View / edit / reply to this conversation on ReviewNB

kaedonkers commented on 2023-01-25T18:23:57Z ----------------------------------------------------------------

Line #14.        din_temp  = data.frame(cbind(temp_x_train, temp_y_train)) # TO DO why do we combine these 

Regarding the TO DO, I suspect that the Boruta function requires all the data that it is analysing exists in one dataframe


review-notebook-app[bot] commented 1 year ago

View / edit / reply to this conversation on ReviewNB

kaedonkers commented on 2023-01-25T18:23:58Z ----------------------------------------------------------------

Line #24.        boruta_output_precip <- Boruta(precip_y_train ~ ., data=din_precip, doTrace=0, maxRuns= 400, ntree=4000, pValue = 0.01) # TO DO why is this formatted like this 

Following from the comment above, it looks like all the data being analysed by Boruta needs to be in one dataframe, even though you are passing it precip_y_train. Did you test this function using data=precip_x_train instead?

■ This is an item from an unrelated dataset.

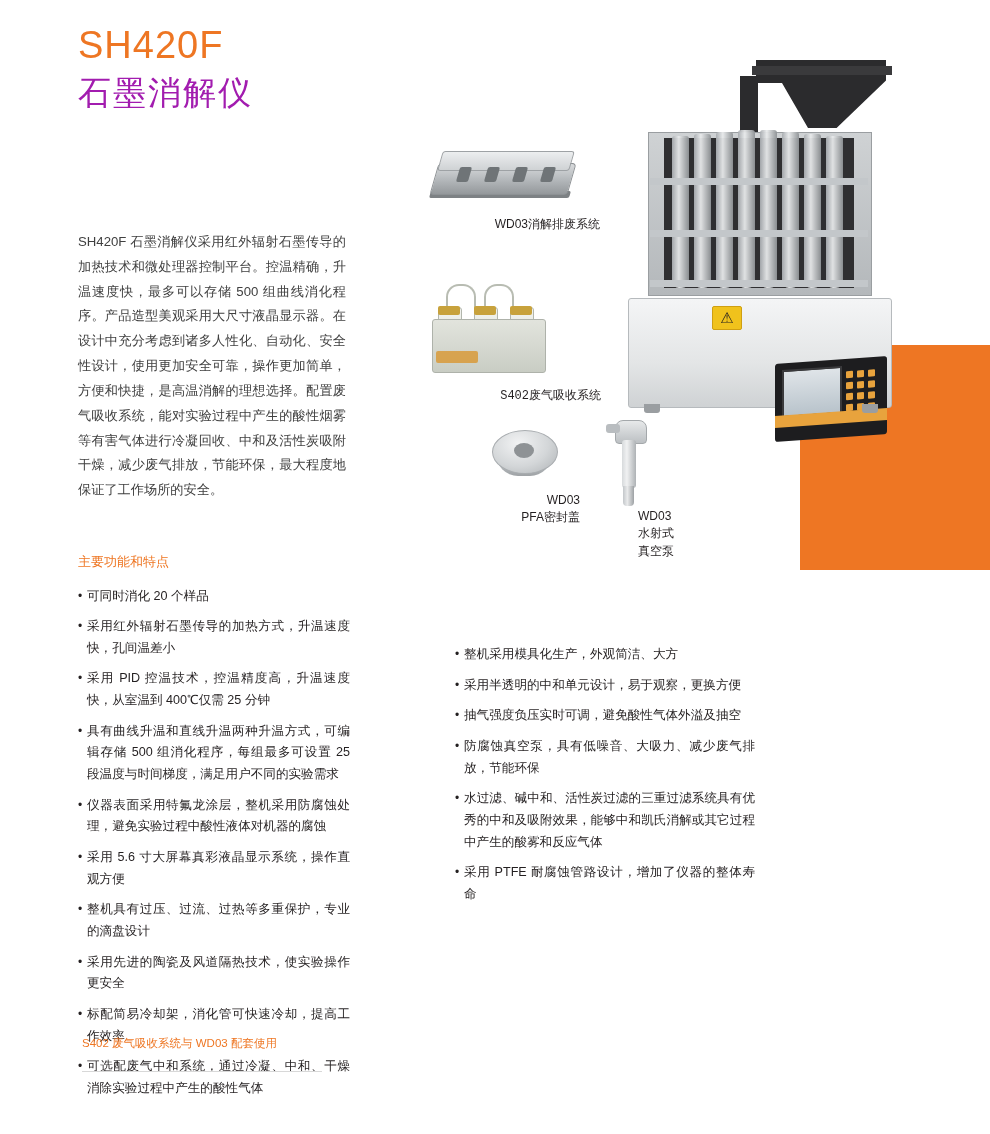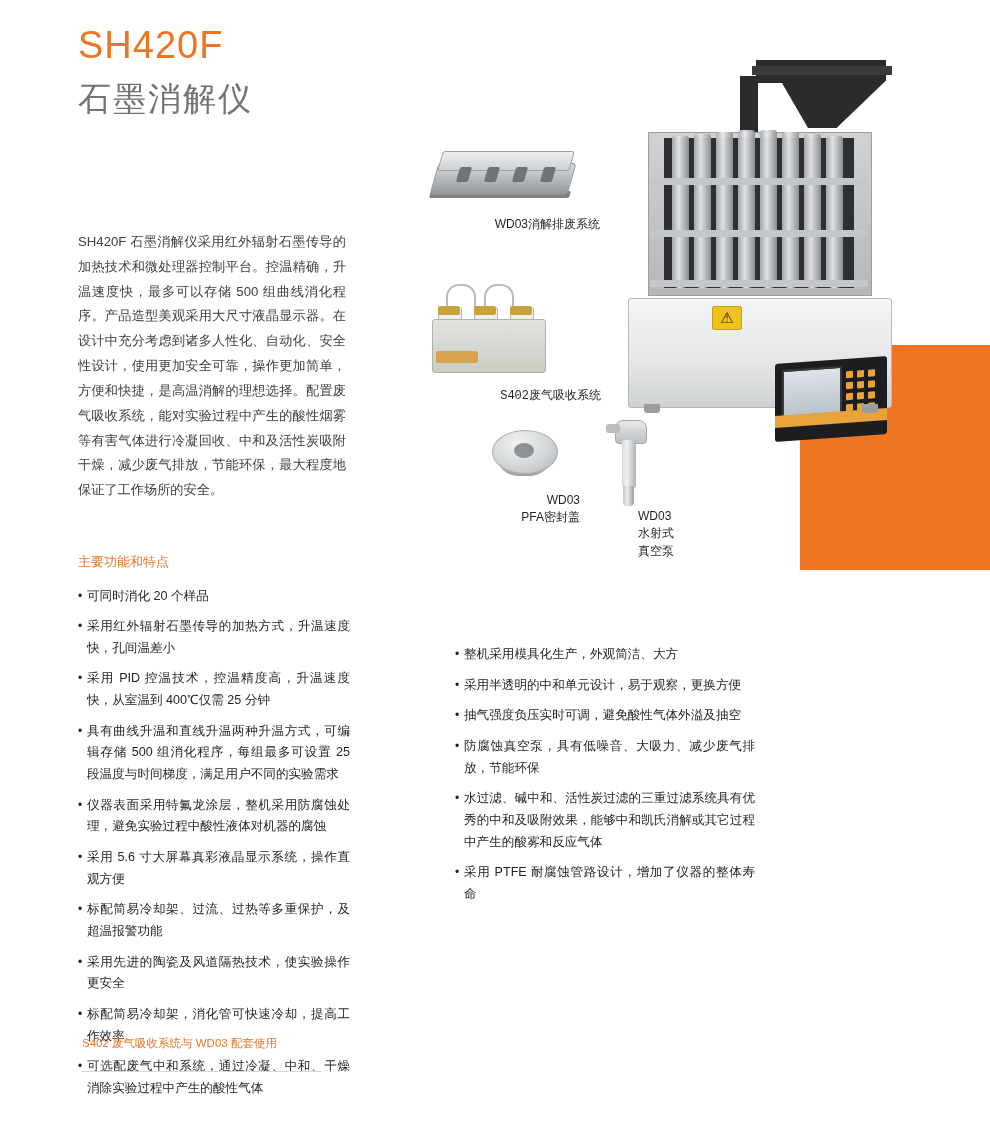"石墨消解仪" .title-sub { color: #737373 -> #a21caf; margin-top: 8px -> 2px }
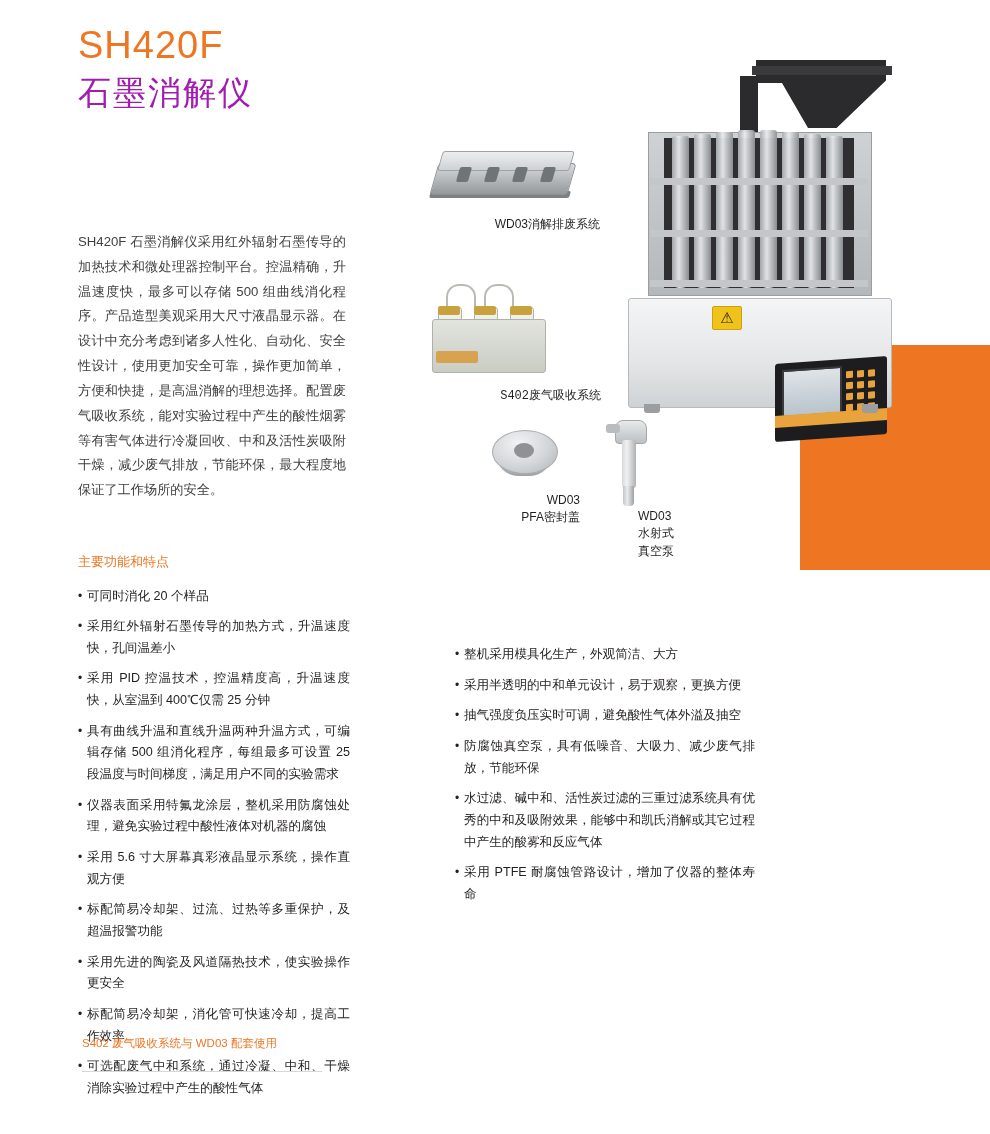"标配简易冷却架、过流、过热等多重保护，及超温报警功能" li { text: 标配简易冷却架、过流、过热等多重保护，及超温报警功能 -> 整机具有过压、过流、过热等多重保护，专业的滴盘设计 }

Having said that, might it be more correct to pass the column names of precip_y_train rather than the dataframe itself, since the data is also included in din_precip?


review-notebook-app[bot] commented 1 year ago

View / edit / reply to this conversation on ReviewNB

kaedonkers commented on 2023-01-25T18:23:59Z ----------------------------------------------------------------

The legend overlaps with the data points on these plots, which is a bit confusing to read.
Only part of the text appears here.